-- Opening Marker --

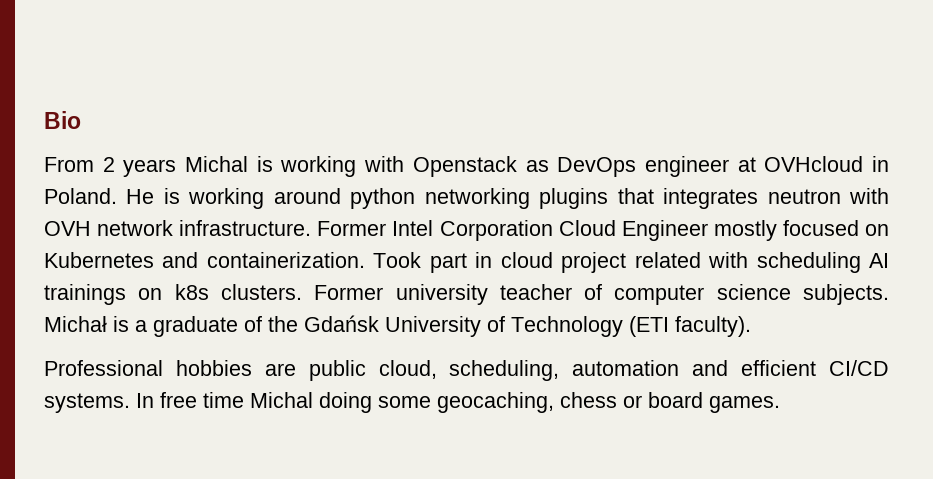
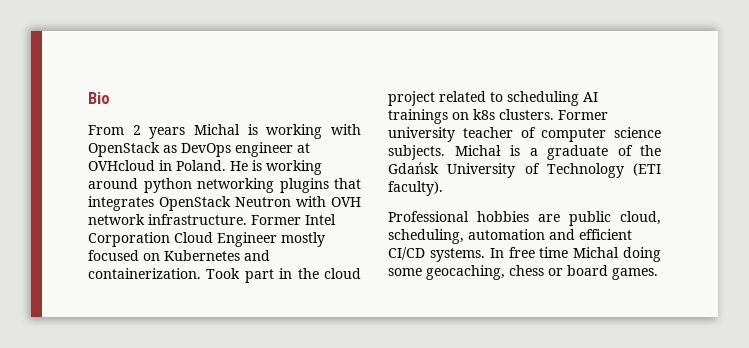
- From 2 years Michal is working with Openstack as DevOps engineer at OVHcloud in Poland.
+ From 2 years Michal is working with OpenStack as DevOps engineer at OVHcloud in Poland.
- He is working around python networking plugins that integrates neutron with OVH network infrastructure.
+ He is working around python networking plugins that integrates OpenStack Neutron with OVH network infrastructure.
- Took part in cloud project related with scheduling AI trainings on k8s clusters.
+ Took part in the cloud project related to scheduling AI trainings on k8s clusters.

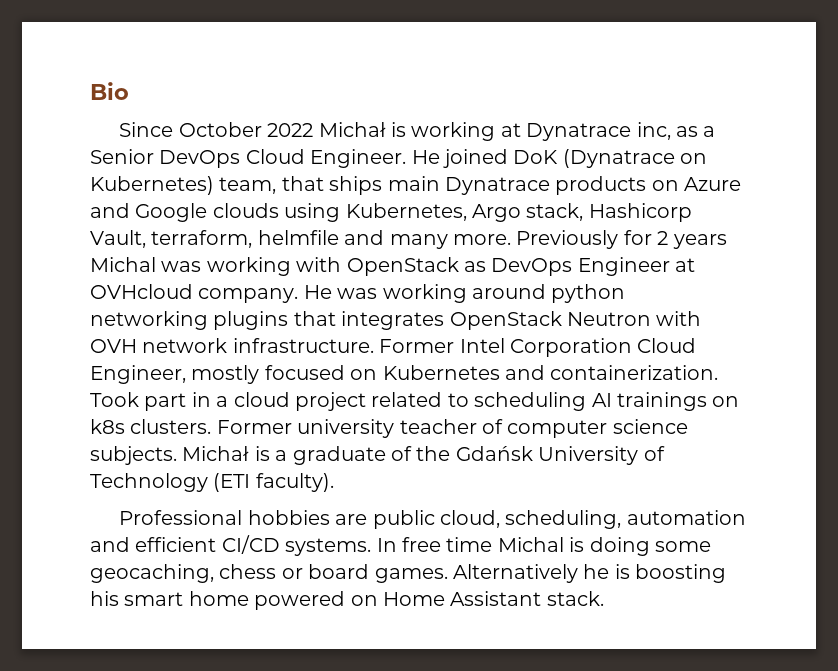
- From 2 years Michal is working with OpenStack as DevOps engineer at OVHcloud in Poland. He is working around python networking plugins that integrates OpenStack Neutron with OVH network infrastructure.
+ Since October 2022 Michał is working at Dynatrace inc, as a Senior DevOps Cloud Engineer. He joined DoK (Dynatrace on Kubernetes) team, that ships main Dynatrace products on Azure and Google clouds using Kubernetes, Argo stack, Hashicorp Vault, terraform, helmfile and many more. Previously for 2 years Michal was working with OpenStack as DevOps Engineer at OVHcloud company. He was working around python networking plugins that integrates OpenStack Neutron with OVH network infrastructure.
- Former Intel Corporation Cloud Engineer mostly focused on Kubernetes and containerization.
+ Former Intel Corporation Cloud Engineer, mostly focused on Kubernetes and containerization.
- Took part in the cloud project related to scheduling AI trainings on k8s clusters.
+ Took part in a cloud project related to scheduling AI trainings on k8s clusters.
- In free time Michal doing some geocaching, chess or board games.
+ In free time Michal is doing some geocaching, chess or board games.
+ Alternatively he is boosting his smart home powered on Home Assistant stack.

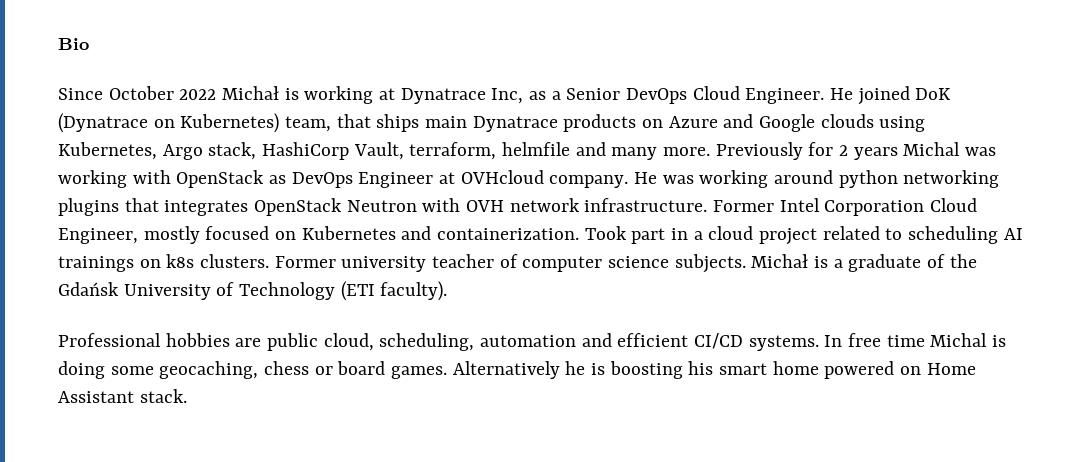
- Since October 2022 Michał is working at Dynatrace inc, as a Senior DevOps Cloud Engineer.
+ Since October 2022 Michał is working at Dynatrace Inc, as a Senior DevOps Cloud Engineer.
- He joined DoK (Dynatrace on Kubernetes) team, that ships main Dynatrace products on Azure and Google clouds using Kubernetes, Argo stack, Hashicorp Vault, terraform, helmfile and many more.
+ He joined DoK (Dynatrace on Kubernetes) team, that ships main Dynatrace products on Azure and Google clouds using Kubernetes, Argo stack, HashiCorp Vault, terraform, helmfile and many more.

-- Closing Marker --

Exercise: Exclude the pictures from the copy. Retype exactly the lines running from the one containing "- Former Intel" through the last line of the listing.

Output of the exercise:
- Former Intel Corporation Cloud Engineer mostly focused on Kubernetes and containerization.
+ Former Intel Corporation Cloud Engineer, mostly focused on Kubernetes and containerization.
- Took part in the cloud project related to scheduling AI trainings on k8s clusters.
+ Took part in a cloud project related to scheduling AI trainings on k8s clusters.
- In free time Michal doing some geocaching, chess or board games.
+ In free time Michal is doing some geocaching, chess or board games.
+ Alternatively he is boosting his smart home powered on Home Assistant stack.

- Since October 2022 Michał is working at Dynatrace inc, as a Senior DevOps Cloud Engineer.
+ Since October 2022 Michał is working at Dynatrace Inc, as a Senior DevOps Cloud Engineer.
- He joined DoK (Dynatrace on Kubernetes) team, that ships main Dynatrace products on Azure and Google clouds using Kubernetes, Argo stack, Hashicorp Vault, terraform, helmfile and many more.
+ He joined DoK (Dynatrace on Kubernetes) team, that ships main Dynatrace products on Azure and Google clouds using Kubernetes, Argo stack, HashiCorp Vault, terraform, helmfile and many more.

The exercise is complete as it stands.